Naquela época, Hitler falou no Hasenheide de Berlim aos estudantes da Universidade de Berlim e da Escola Técnica Superior. Meus alunos instaram para que eu comparecesse. Eu não estava ainda convencido, mas sim vacilante, a respeito de suas idéias. Em todo caso, acompanhei-os à reunião. Paredes sujas, portas estreitas e com interior nauseabundo causaram péssima impressão. Em outros tempos, os operários realizavam ali as suas cervejadas. O salão estava repleto. Parecia que quase todos os estudantes de Berlim queriam ouvir aquele  homem, de quem os partidários diziam coisas admiráveis, sendo tão difamado pelos adversários. Muitos professores estavam sentados em lugares especiais, no centro de uma tribuna sem nenhuma ornamentação. Era a presença desses professores que qualificava e prestigiava aquela reunião. Nosso grupo pudera alojar-se em bons lugares, na tribuna, não distante do estrado do orador.

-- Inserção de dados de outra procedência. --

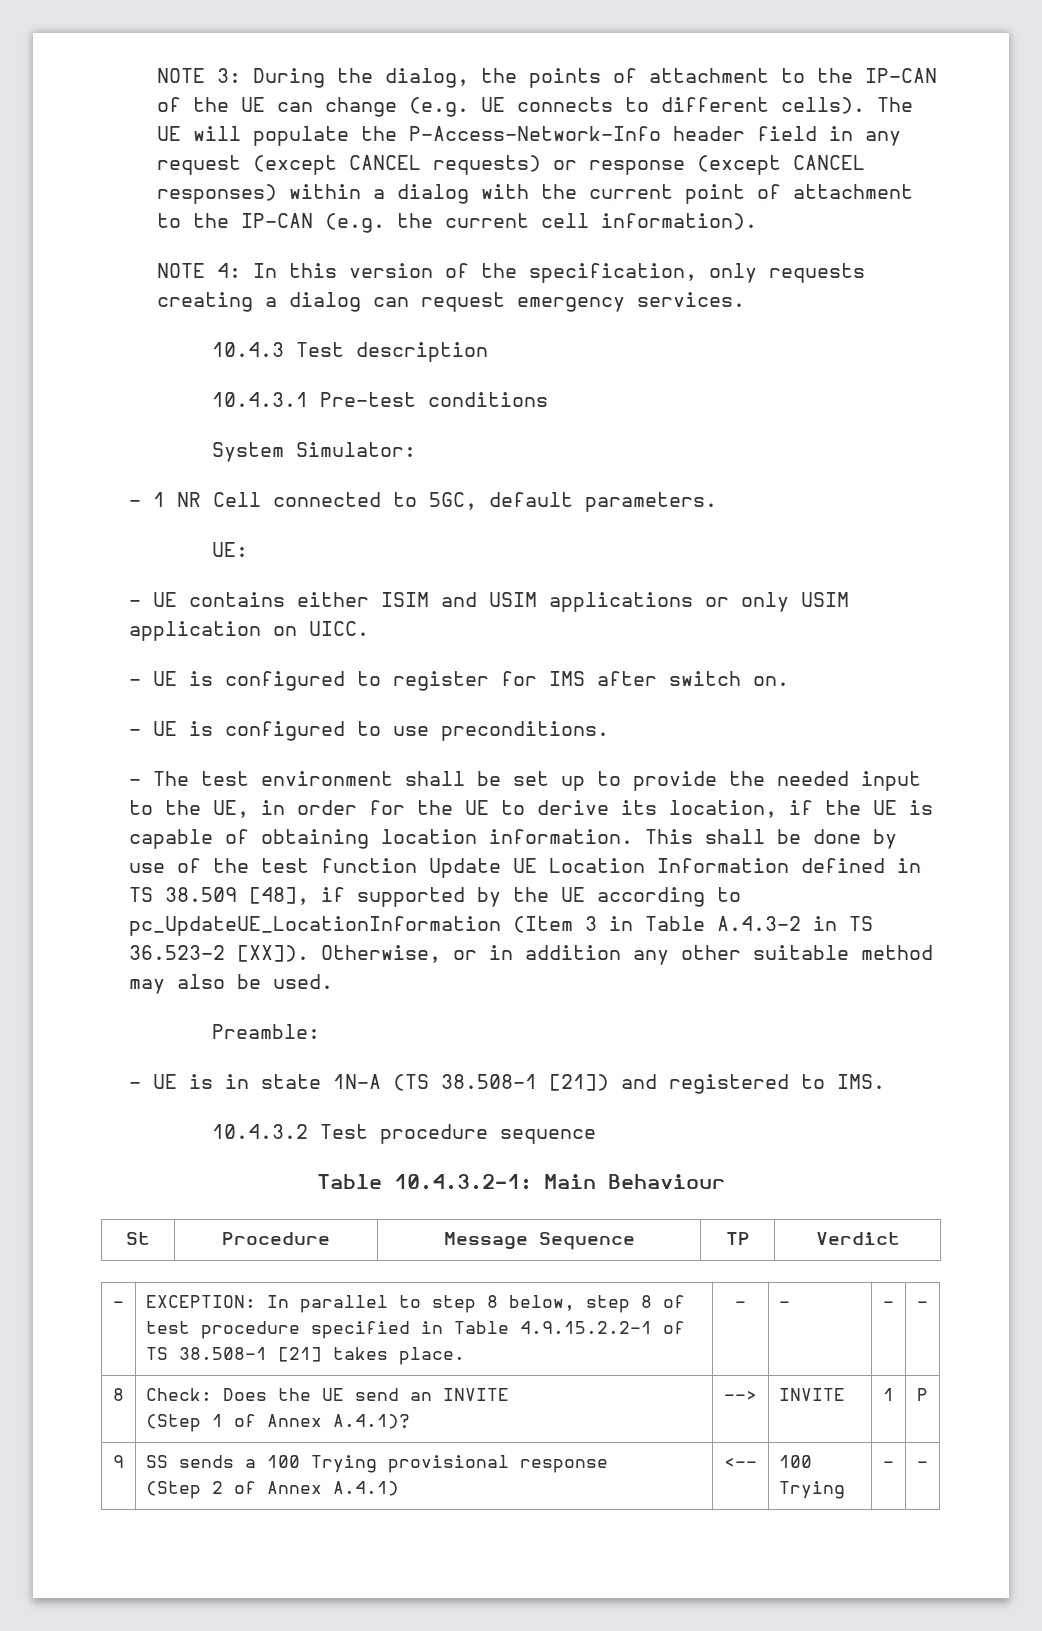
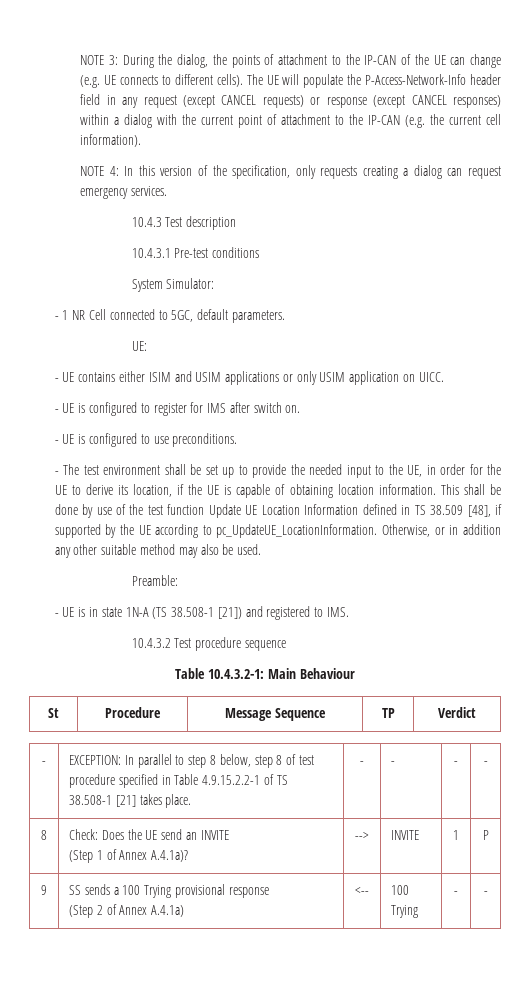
- This shall be done by use of the test function Update UE Location Information defined in TS 38.509 [48], if supported by the UE according to pc_UpdateUE_LocationInformation (Item 3 in Table A.4.3-2 in TS 36.523-2 [XX]).
+ This shall be done by use of the test function Update UE Location Information defined in TS 38.509 [48], if supported by the UE according to pc_UpdateUE_LocationInformation.
  8 | Check: Does the UE send an INVITE
- (Step 1 of Annex A.4.1)? | --> | INVITE | 1 | P
+ (Step 1 of Annex A.4.1a)? | --> | INVITE | 1 | P
  9 | SS sends a 100 Trying provisional response
- (Step 2 of Annex A.4.1) | <-- | 100 Trying | - | -
+ (Step 2 of Annex A.4.1a) | <-- | 100 Trying | - | -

Quando apareceu, Hitler foi acolhido por uma ruidosa aclamação dos estudantes seus partidários. Esse entusiasmo muito me impressionou, mas também me surpreendeu a maneira com que ele se apresentou. Eu já vira cartões e caricaturas que o mostravam vestido de uniforme, correame, franja no braço com o desenho de uma cruz gamada e uma pastinha de cabelos sobre a testa. Naquele dia, ele apresentou-se usando um terno azul, bem talhado, com uma atraente correção burguesa. Isso indicava ser Hitler um homem consciente ou inconscientemente, capaz de adaptar-se a qualquer ambiente.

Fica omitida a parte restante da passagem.